Os vizinhos eram os mesmos. Alguns deles até tinha piscina nas respectivas casas .Um dia, a Zi foi pedir um favor a uma das vizinhas; a senhora abriu a porta e quando a viu ficou pálida e a tremer.
Espantoso: a senhora vestia uma bata que era, sem dúvida, pertença da minha mulher.
Perante o inaudito do ocorrido, solicitámos a intervenção das autoridades e - maior espanto ainda- algumas das nossas mobílias e louças faziam parte da casa do vizinho.
Há até um pormenor da estória curioso. Um dos móveis tinha umas gavetas que estavam forradas com papel. A Zi, ao ver o móvel, abriu as gavetas e apalpou o forro de papel, porque, numa outra altura em que a casa nos tinha sido assaltada, uma pulseira minha, daquelas coisas que se usaram em determinada altura, que não fazia o meu género, mas que era valiosíssima porque era de ouro e muito pesada, tinha escapado ao assalto porque tinha escorregado para debaixo do papel.
O forro da gaveta tinha-se revelado um bom esconderijo e a tal pulseira por lá ficou.
Estava lá! Os saqueadores, nossos vizinhos, não tinham percebido. Aquela foi a prova. Foi uma cena deveras constrangedora. Os vizinhos imaginavam que nós não voltaríamos mais.
De resto, esse não regresso também estava a ser programado pelas altas instâncias do MPLA, que tudo fizeram para impedir que os quadros dirigentes da região voltassem a tempo de reorganizar a vida na cidade e em toda a região, logo a seguir à sua "libertação", ocorrida a 13 de Fevereiro.
O primerio avião que chegou ao Lubango, a 18 de Fevereiro de 1976 era um voo mais ou menos clandestino, organizado à revelia a direcção nacionald do MPLA. Havia um entendimento com o governo de Cuba para instalar no Sul de Angola um total de 35 mil famílias cubanas e nós conseguimos chegar antes das tropas cubanas.
O MPLA tinha entregue, em Outubro de 75, o Sul aos sul-africanos, sem oferecer resistência. Agora, em Fevereiro de 76, tentava entregá-lo aos cubanos.
Tal porém não foi possível.
Aquele avião - ainda um "friendship" - quando aterrou na pista do aeroporto do Lubango, tinha a esperá-lo, no final da pista, um jeep com uma enorme bandeira vermelha, segura pelo comandante Farrusco, o verdadeiro herói da libertação da cidade.
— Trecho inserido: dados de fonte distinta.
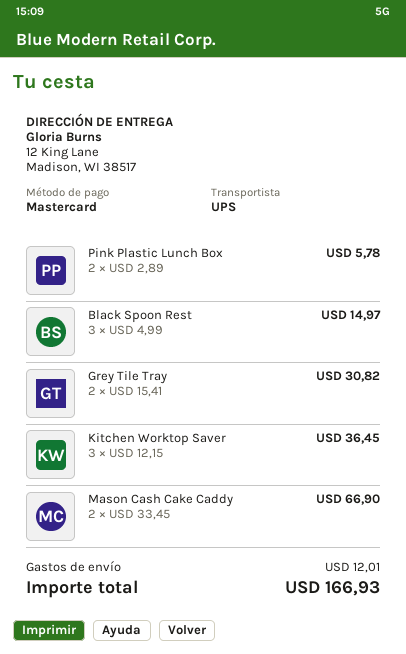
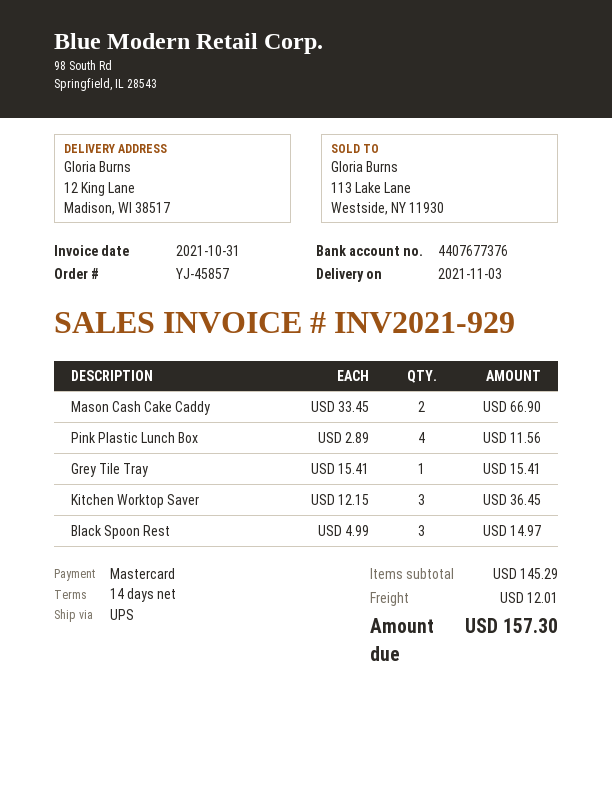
Pink Plastic Lunch Box: 2 x 2.89 = 5.78 -> 4 x 2.89 = 11.56
Grey Tile Tray: 2 x 15.41 = 30.82 -> 1 x 15.41 = 15.41
total: 166.93 -> 157.30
A partir desse dia começou a saga da reconstrução, da organização, até que o MPLA se revelou em toda a sua plenitude : um partido de burocratas e ignorantes, autosuficientes arrogantes, nada preocupados com a governação e sempre disponíveis para acumularem benesses, surrupiarem algum bem e prejudicarem alguém que tivesse ideias.
Depois dessa revelação começou a caminhada para o abismo.